Googling around, I've heard pre rinsing mentioned a couple of times. Is this a pre-requisite for getting things clean? We've put in items that are rinsed a bit and might have minor dirt on them - e.g. A bowl of ice cream that's been given a quick rinse but still some residue in the bowl - and it comes out almost exactly the same. Surely we're not supposed to rinse things til they're already basically clean? Or maybe I've misunderstood commercial washers and that's what you do in a restaurant?

Despite the success of our business, my sister and I have not had any restaurant or bar experience and struggle with details like these so any info would be really appreciated.

If it helps, the dishwasher is a Sammic X-50, which I believe is a hi-temp. 

Thanks in advance.


----------



## cheflayne

'Dishwashing" machines, at least as far as commercial units goes, is a misnomer. They should be called "sanitizing units". Stuff needs to be fairly clean going in. It is a quick short cycle, unlike a home machine, so it will not really clean stuff.

One last thought, if it is a high temp machine, make sure that the chemicals (detergent, rinse aid, jet dry, etc) are designed for use in a high temp machine. The same holds true for low temp, make sure the chemicals are for a low temp.


----------



## foodpump

A dishwasher is not magic, it has upper and lower spray arms that kinda/sorta fling water about in 90 seconds per cycle. Its like kids jumping through a garden spinkler : The kids get wet, yeah sure, but not neccessrily clean.

Most, if not all dishwashers operarate the same way: The pump pumps hot water from the tank through the big (fat) spray arms for about 90 seconds, then fresh very hot water is used to sanitize the load using the secondary smaller spray arms for 30 seconds and you're
done. If you put filthy greasy dishes in the machine, your tank water quickly becomes dirty and greasy, and, logically, your dishes are dirty and greasy. The only way to get rid of greasy tank water is to drain the machine and start all over again.

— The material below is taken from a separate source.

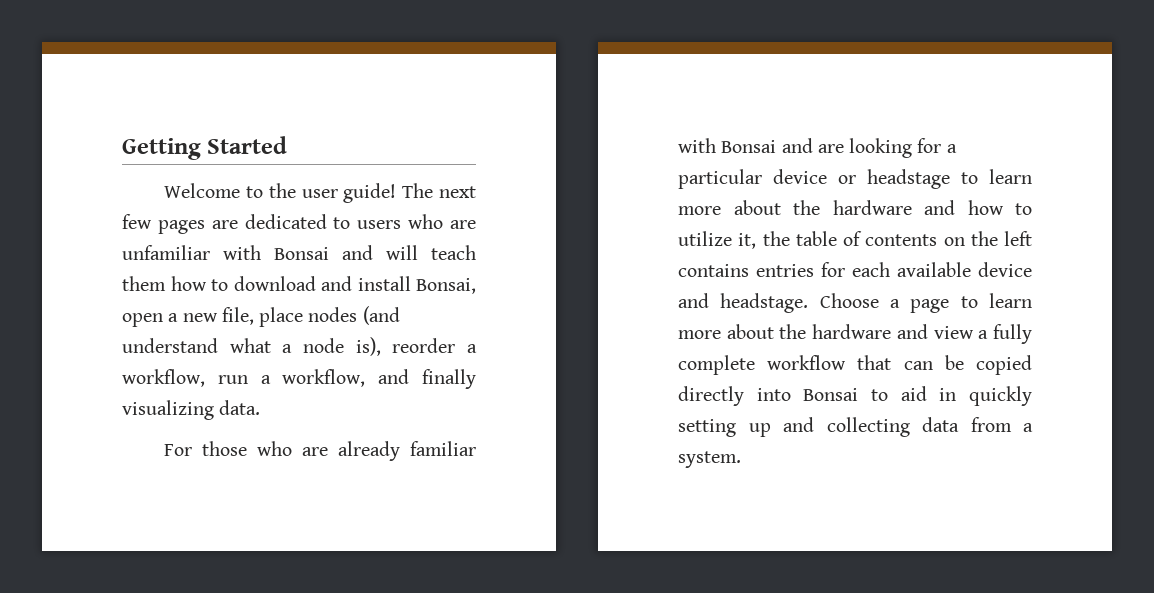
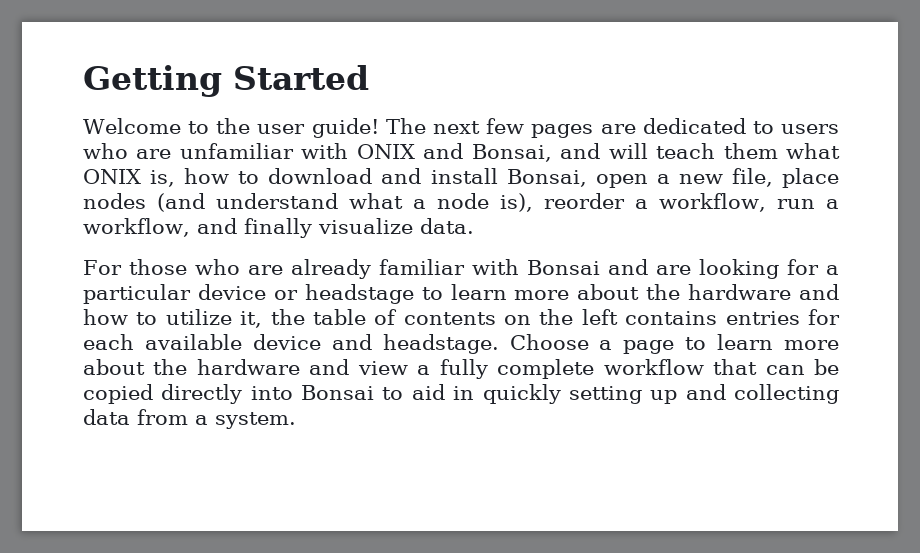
- The next few pages are dedicated to users who are unfamiliar with Bonsai and will teach them how to download and install Bonsai, open a new file, place nodes (and understand what a node is), reorder a workflow, run a workflow, and finally visualizing data.
+ The next few pages are dedicated to users who are unfamiliar with ONIX and Bonsai, and will teach them what ONIX is, how to download and install Bonsai, open a new file, place nodes (and understand what a node is), reorder a workflow, run a workflow, and finally visualize data.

The commercial machine is designed for speed--120 seconds per load vs. 2 hrs a load for a residential load. The speed comes with a price: you need to pre rinse your dishes, which might take another 3-4 minutes.

Hope this helps....


----------



## essential17

Thanks for the info. I guess I had misunderstood how to use it.

So if I'm correct, of the three steps to cleaning dishes (rinsing, soaping, 2nd rinsing + drying) we need to essentially still do the 1st step and the dishwasher does the rest? I guess that's still going to save time.

Does anyone have any experience on putting glasses through and what we should do to these? 1 in 5 come out with greasy fingerprints or mouth marks around the rim.

And what do we do with burnt-on pans? Leave them to soak or just give up entirely on putting those in a commercial dishwasher?


----------



## chefwriter

One in five glasses sounds about right.

     Overall, my more learned colleagues have explained how the machine works so I will add that despite having a machine, you are essentially still washing dishes by hand, then the machine is sanitizing them. 

   It helps to have a "dish prep" area next to the dishwasher, equipped with receiving area for dishes and glassware, a sink and hand held sprayer. So if the food remains have not already been removed by waitstaff, a garbage pail should be handy in the dish area. The dishes are rinsed/sprayed off with soap, wiping with a sponge as necessary, then placed in the rack. Also a dish dispersal area where the clean rack can be set down after coming out of the dishwasher. 

So the dirty dishes come in, someone stands in the prep area, quickly rinsing and wiping with a soapy sponge all debris from the dishes before putting them in the rack.  They get sprayed and then put in the dishwasher. When the cycle is done, the rack is set in a clear area on the other side of the dishwasher so they can cool and be put away. Any dishes or glassware still appearing dirty get put back through. 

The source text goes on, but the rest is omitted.